E; Proposed change of head of state from Governor General to President.
Bit by bit with the classic cunning of neo-liberalism strategist were being moved towards a version of republicanism (which removes our constitutional protections and sovereignty). A version which open us wide to abuse by those who deem profits more important than people.
This is being done via a cunning marketing and lobbying campaign. It does this by ironically seek to appeal to our altruism by wrapping the sting in the tail in a seeming liberal Trojan horse.
One in which the TPPA need not worry that its right to sue us in tribunals sit above the court of our land (article 29). Or that it breaches the Bill of Rights, or the Treaty of Waitangi.
I don’t welcome a land in which we adopt a mock Maori name which has no legal precedent past or present. This reeks of a set up and that so many pro TPPA corporations are selling that same puppy only make me even more suspicious.
It as dubious as the currently shelved Maori Land Court reform. A liberal sounding bit of legislation which sought to give Corporate pro TPPA iwi, (headed by Patriarch with old school ties and honkey surnames) more power along with their business partners than local hapu. On that point think Ihumato Fletchers, think Ōtautahi Fetchers rebuild, think the Kaikoura highway POU – Protect Our Unique Coastline protest.
I welcome it as much as a dumping of the Crown (who signed the treaty as opposed to the state), under the mistake belief this means were simply dumping Queen Elizabeth and her pooping Corgis.
As oppose to loosing the constitutional protection afforded to us via our Common Law Magna Carta based Westminster form of democracy.

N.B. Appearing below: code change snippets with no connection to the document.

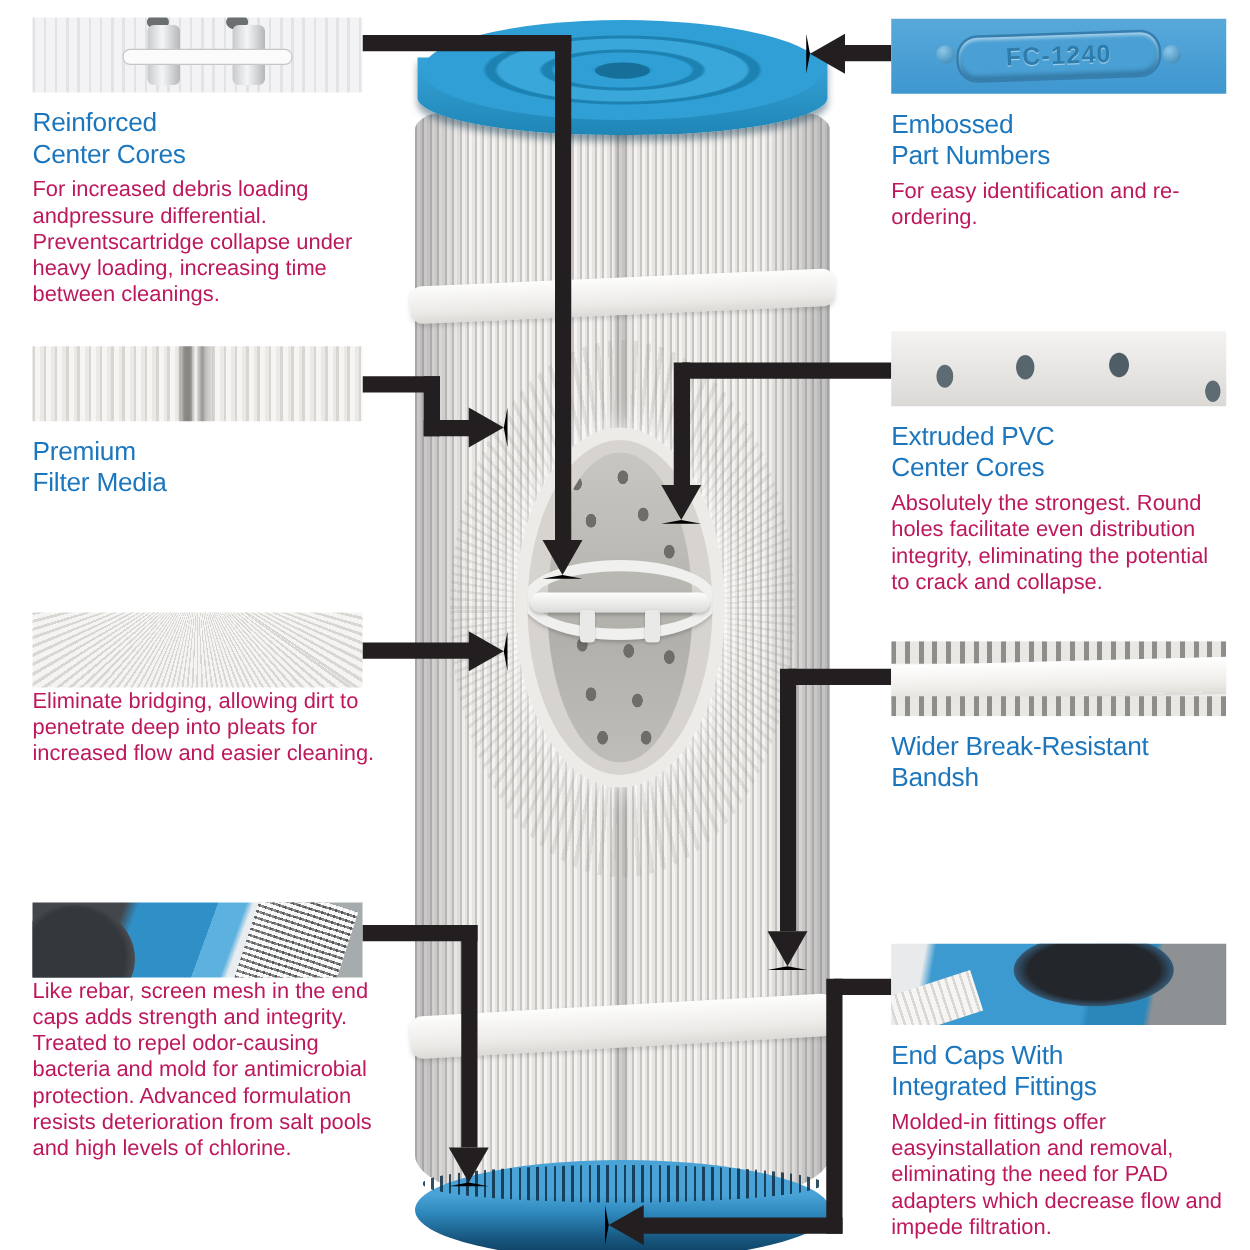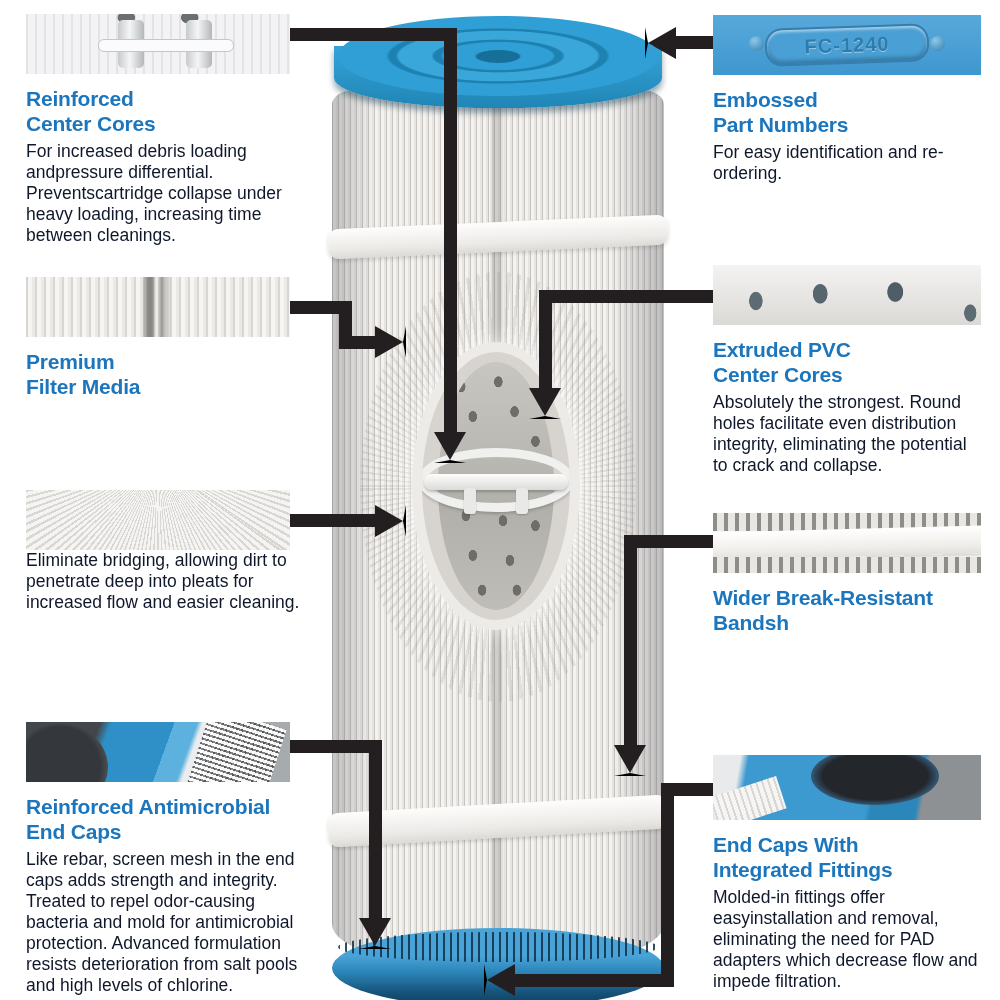--- a/index.html
+++ b/index.html
@@ -11,7 +11,7 @@
   .co-r{left:713px;width:268px;}
   .thumb{position:relative;width:264px;height:60px;overflow:hidden;background:#eceeef;}
   .co-r .thumb{width:268px;}
-  .co-title{margin:12px 0 5px;font-weight:700;font-size:21px;line-height:25px;
+  .co-title{margin:12px 0 5px;font-weight:400;font-size:21px;line-height:25px;
             letter-spacing:-0.2px;color:#1b76bd;white-space:pre-line;}
   .co-body{margin:0;font-size:17.5px;line-height:21px;color:#0f172a;}
   

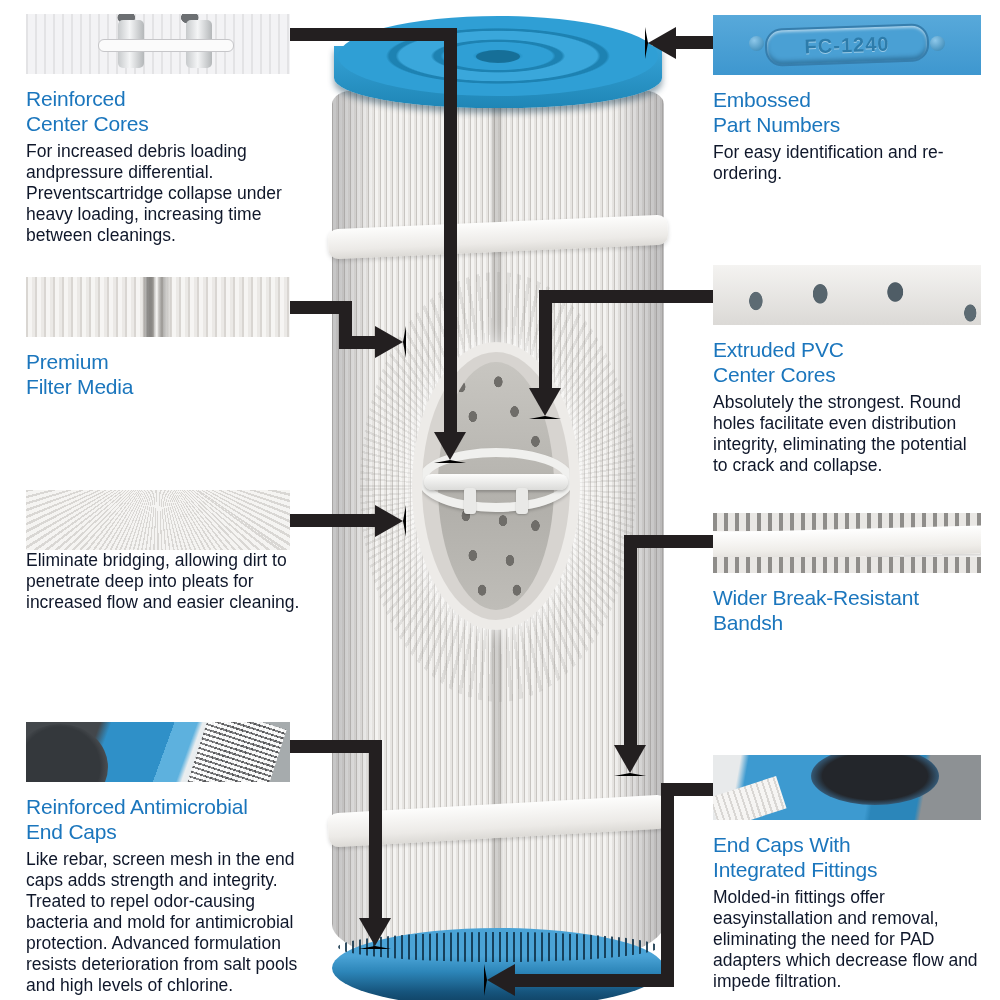--- a/index.html
+++ b/index.html
@@ -13,7 +13,7 @@
   .co-r .thumb{width:268px;}
   .co-title{margin:12px 0 5px;font-weight:400;font-size:21px;line-height:25px;
             letter-spacing:-0.2px;color:#1b76bd;white-space:pre-line;}
-  .co-body{margin:0;font-size:17.5px;line-height:21px;color:#0f172a;}
+  .co-body{margin:0;font-size:17.5px;line-height:21px;color:#be185d;}
   
   .t-l1{background:
         radial-gradient(14px 10px at 38% 6%, #6c6f72 0 60%, transparent 65%),

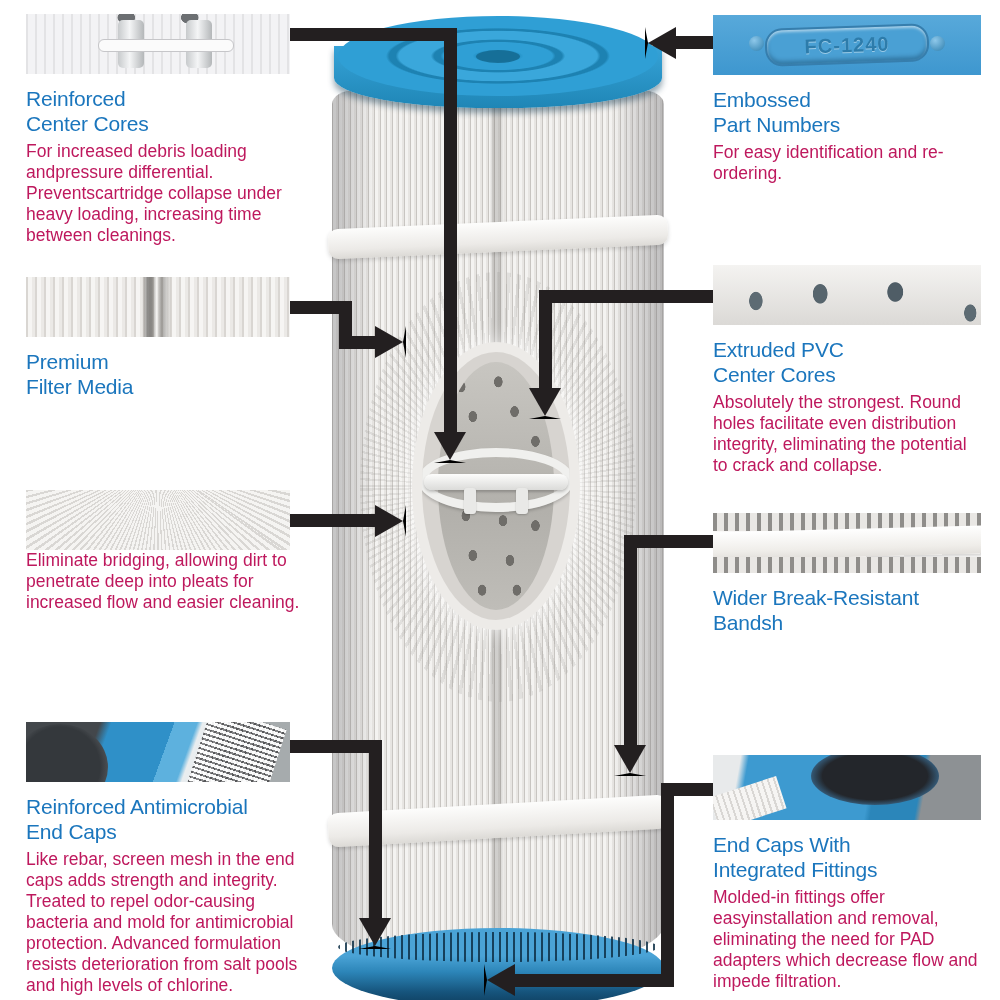--- a/index.html
+++ b/index.html
@@ -213,8 +213,6 @@
       <div class="hole"></div>
       <div class="mesh"></div>
     </div>
-    <h3 class="co-title">Reinforced Antimicrobial
-End Caps</h3>
     <p class="co-body">Like rebar, screen mesh in the end caps adds strength and integrity. Treated to repel odor-causing bacteria and mold for antimicrobial protection. Advanced formulation resists deterioration from salt pools and high levels of chlorine.</p>
   </div>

One that has shaped democracies inside and outside the Commonwealth for over eight hundred years. To do so would be and is simply moronic.
Without those both iwi, hapu and individual Maori and Pakeha alike remain highly vulnerable to things like the TPPA interpretation of intellectual property ownership. ‘Trade Deals’ which recognises corporate rights legally while in contrast corporate recognition of the public’s own intellectual property rights is deemed non binding.
4. That this comes as the USA is running a program called Operation Wahine Toa, which seeks to groom and befriend Maori women (with access to iwi funds), so as to help the USA protect their Pacific Reset program and regional strategic interests, only confirms a picture of Machiavellian backdoor cultural appropriation of Maori values for some one else agenda.
And that it comes as Microsoft is building in NZ, a giant data system to store corporate and government data and electronic knowledge, as simultaneously NZ’s own Library Museum and Art Galleries content (especially in relation to technical knowledge) are being culled or digitised, worries the hell out of me.
Ditto that it is taking place as the Murdoch media empire seek full Pacific media knowledge dominance, with assistance from the governments of USA Australia NZ, in return for Murdoch promotion of the USA’s Pacific Reset propaganda seem a bit too pat.
Their more power in a name than you might think at first glance. So if your going to change them do take the time to study what the consequences of change will be.
Interesting. I just did a blog a few days ago questioning the validity of renaming Christchurch “Otautahi”. Yours takes things to a national level. It would appear it is time to start highlighting the hidden agendas behind dubious attempts to “re-brand” our country!
Another good bit of detective work Ben.